É preciso mesmo tirar o chapéu para Luiz Inácio Lula da Silva. Dono de uma imensa sensibilidade política que não costuma seguir os manuais mais tradicionais da política, Lula vez por outra lembra aquele velho bordão do Chacrinha: veio para confundir, não para explicar. É um pouco assim que as coisas vão se desenrolando nas eleições em São Paulo. Elas vão desafiando a lógica de todo mundo. Com exceção, talvez, da lógica de Lula.
Quando, no final do ano passado, Lula sacou da manga a candidatura do então ministro da Educação, Fernando Haddad, comentei aqui que o plano podia dar certo. Lula estava escolhendo a sua Dilma de calças. Como Dilma logo após a sua escolha, Haddad era então um desconhecido da maioria do público e começava num patamar baixo. Mas as pesquisas indicavam uma forte disposição do eleitorado por votar em alguém que Lula indicasse.
Mais adiante, os ventos da política jogavam a biruta para um lado oposto. Haddad patinava, não subia como o previsto. Houve o constrangimento da foto de Lula ao lado de Paulo Maluf. A desistência da deputada Luiza Erundina (PSB-SP) em ser a vice de Haddad em função disso. E os problemas das apostas de Lula em outras capitais, como Recife – estes, ainda não resolvidos. Àquela altura, parecia que São Lula errara, e demonstrava que não era infalível.
Fugindo como o diabo da cruz da pretensão de ser dono da verdade, reforcei acima, com os devidos links, erros e acertos de avaliações anteriores. Quem corre atrás de pitonisas, deve, talvez optar pela astrologia, e não pelo jornalismo. As colunas são retratos do momento. E, na política, dizia Magalhães Pinto, os momentos mudam como as nuvens: você olha, está de um jeito; olha de novo, está de outro.
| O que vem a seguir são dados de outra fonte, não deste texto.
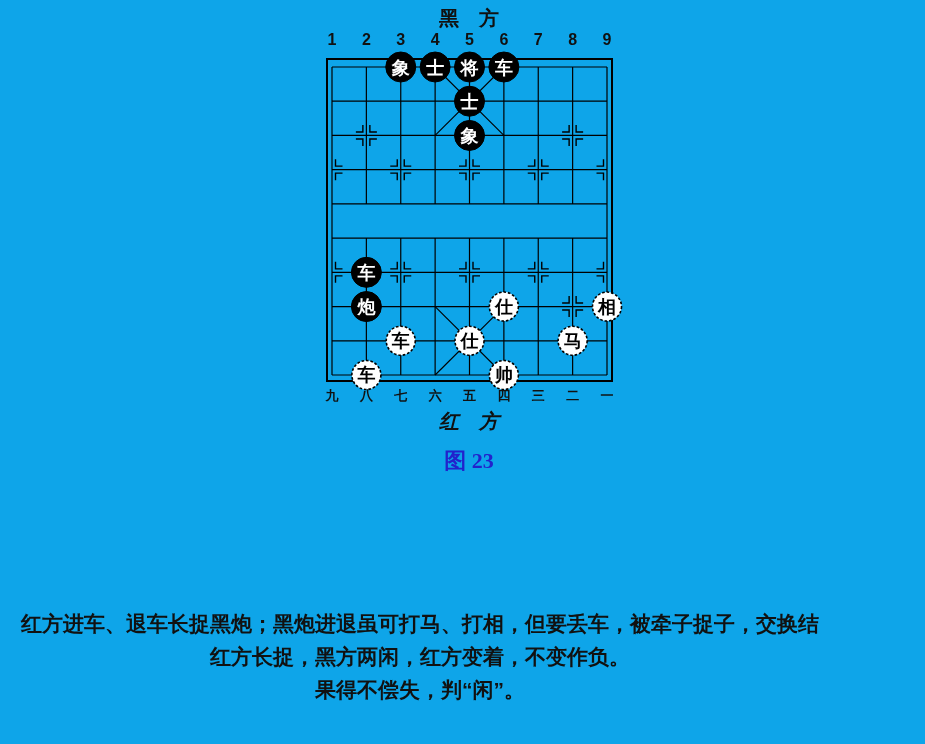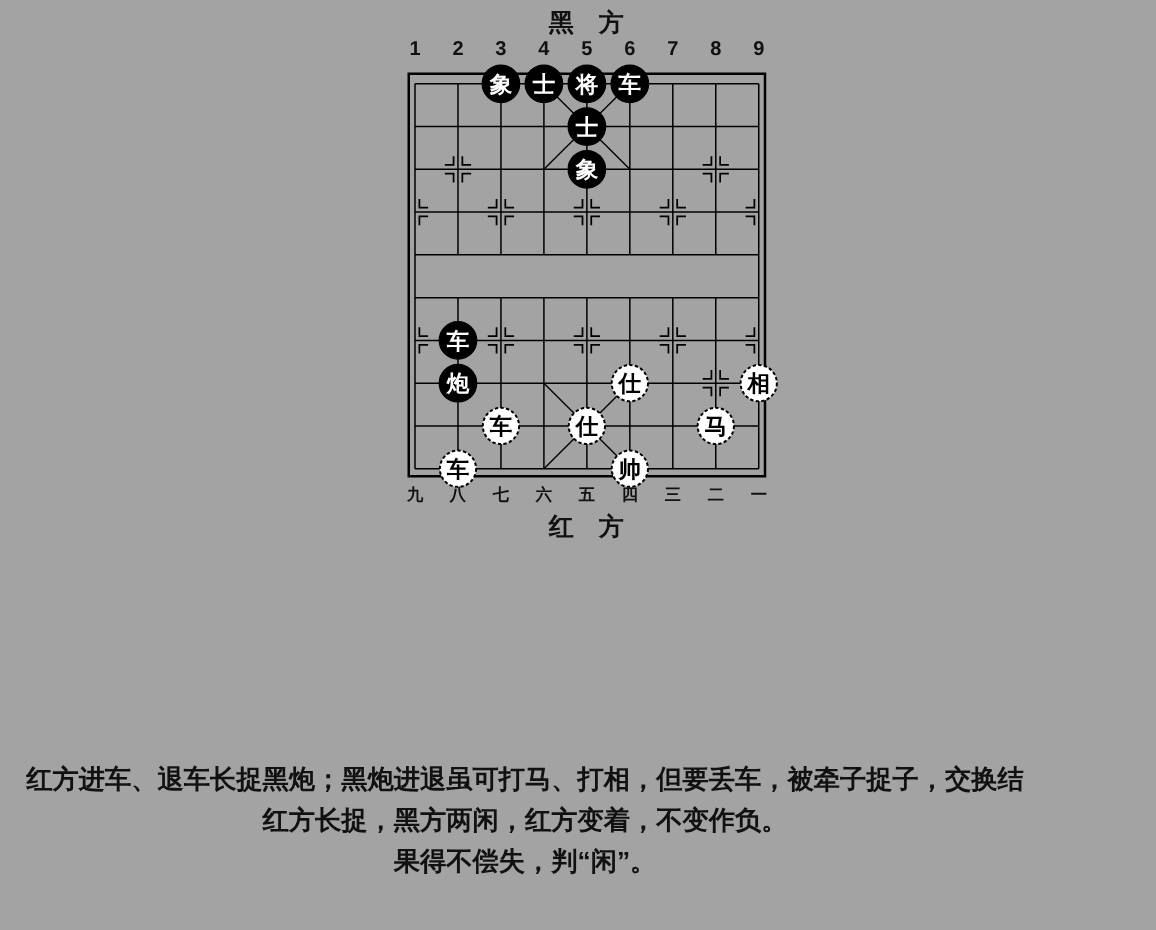--- a/index.html
+++ b/index.html
@@ -1,25 +1,25 @@
 <!DOCTYPE html>
 <html><head>
 <meta charset="utf-8">
 <style>
   html,body{margin:0;padding:0;background:#ffffff;}
   .page{
-    position:relative;width:925px;height:744px;background:#a3a3a3;
+    position:relative;width:925px;height:744px;background:#0ea5e9;
     font-family:"Liberation Sans",sans-serif;color:#111111;overflow:hidden;
   }
   .side-label{
     position:absolute;left:319px;width:300px;text-align:center;
     font-size:20px;font-weight:bold;white-space:pre;
   }
   .side-label.top{top:5px;}
-  .side-label.bottom{top:408px;}
+  .side-label.bottom{top:408px;font-style:italic;}
   .cols{
     position:absolute;left:322px;width:295px;
     display:flex;justify-content:space-between;
   }
   .cols span{display:inline-block;width:20px;text-align:center;}
   .cols-top{top:31px;font-size:16px;font-weight:bold;}
   .cols-bottom{top:387px;font-size:13px;font-weight:bold;}
   .board-svg{position:absolute;left:316px;top:48px;}
   .board-svg text{font-family:"Liberation Sans",sans-serif;}
   .caption{
@@ -212,20 +212,21 @@
     <span>六</span>
     <span>五</span>
     <span>四</span>
     <span>三</span>
     <span>二</span>
     <span>一</span>
   </div>
 
   <div class="side-label bottom">红　方</div>
 
+  <div class="caption" style="color: rgb(34, 34, 204);">图 23</div>
 
 
   <div class="commentary">
     <div class="c-line">红方进车、退车长捉黑炮；黑炮进退虽可打马、打相，但要丢车，被牵子捉子，交换结</div>
     <div class="c-line">红方长捉，黑方两闲，红方变着，不变作负。</div>
     <div class="c-line">果得不偿失，判“闲”。</div>
   </div>
 
 </div>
Assim, o comentário aqui vai se referir sobre o retrato de agora. Se assim será em outubro, veremos lá na frente. O retrato de agora, revelado pela última pesquisa Datafolha, dá inteira razão ao raciocínio que Lula teve lá atrás, quando pensou em Haddad para ser o candidato do PT à prefeitura de São Paulo. É o retrato do desgaste dos atores tradicionais da política paulistana e o desejo do eleitorado em apostar em algo novo.
Até aqui, a aposta no novo se consubstancia mais em Celso Russomano. É preciso saber se ele resistirá ao esforço que fazem tanto o PT quanto o PSDB para mostrá-lo como uma aposta falsa, uma espécie de Fernando Collor, que venderia uma imagem pública diferente da verdadeira. E, então, no desmonte da aposta em Russomano, eis que surge Fernando Haddad.
Na pesquisa, ele aparece tecnicamente empatado com José Serra. Nas últimas rodadas de pesquisa, Serra só vem despencando. Padece de uma altíssima taxa de rejeição. Seguido o roteiro, a tendência é que Serra caia mais e Haddad o ultrapasse, indo ao segundo turno com Russomano. E, aí, a chancela pública que terá de Lula e da presidenta Dilma Rousseff poderá pesar a seu favor, e contra Russomano.
E, aí, o golpe fatal no PSDB. Quando a aposta em Haddad parecia uma furada, os tucanos se animaram e botaram José Serra na disputa. O resultado da pesquisa agora só demonstra o seu desgaste. Os paulistanos acham – com razão – que Serra, caso eleito, os deixaria de novo na mão para tentar novamente a Presidência da República ou o governo do estado. E, assim, ele, pela desconfiança, cai. Se não for sequer para o segundo turno, Serra amargará um impressionante declínio político. Como Aécio Neves não diz ao que veio, o PSDB fica em sérios apuros para seus planos futuros.
Se Aécio estiver correto no seu estilo exageradamente low profile, conseguirá ser ainda mais surpreendente do que tem sido Lula. Inaugurará o estilo invisível de se fazer política. É improvável que dê certo. Serra sai do páreo, Aécio não entra nele, Dilma bate recordes de popularidade. E se Lula conseguir eleger sua Dilma de calças, vai se manter no centro da ribalta política. De onde nunca planejou mesmo sair. Para, daí, dedicar-se a uma nova proeza: reconstruir o antigo PT, que, tudo indica, sairá combalido do julgamento do mensalão. Ele mesmo, aquele que disse que ia provar que o mensalão era uma farsa, vai se reinventar de novo e reinventar seu partido a partir das Dilmas e Haddads que escolheu. Mas isso já é tema para uma outra coluna.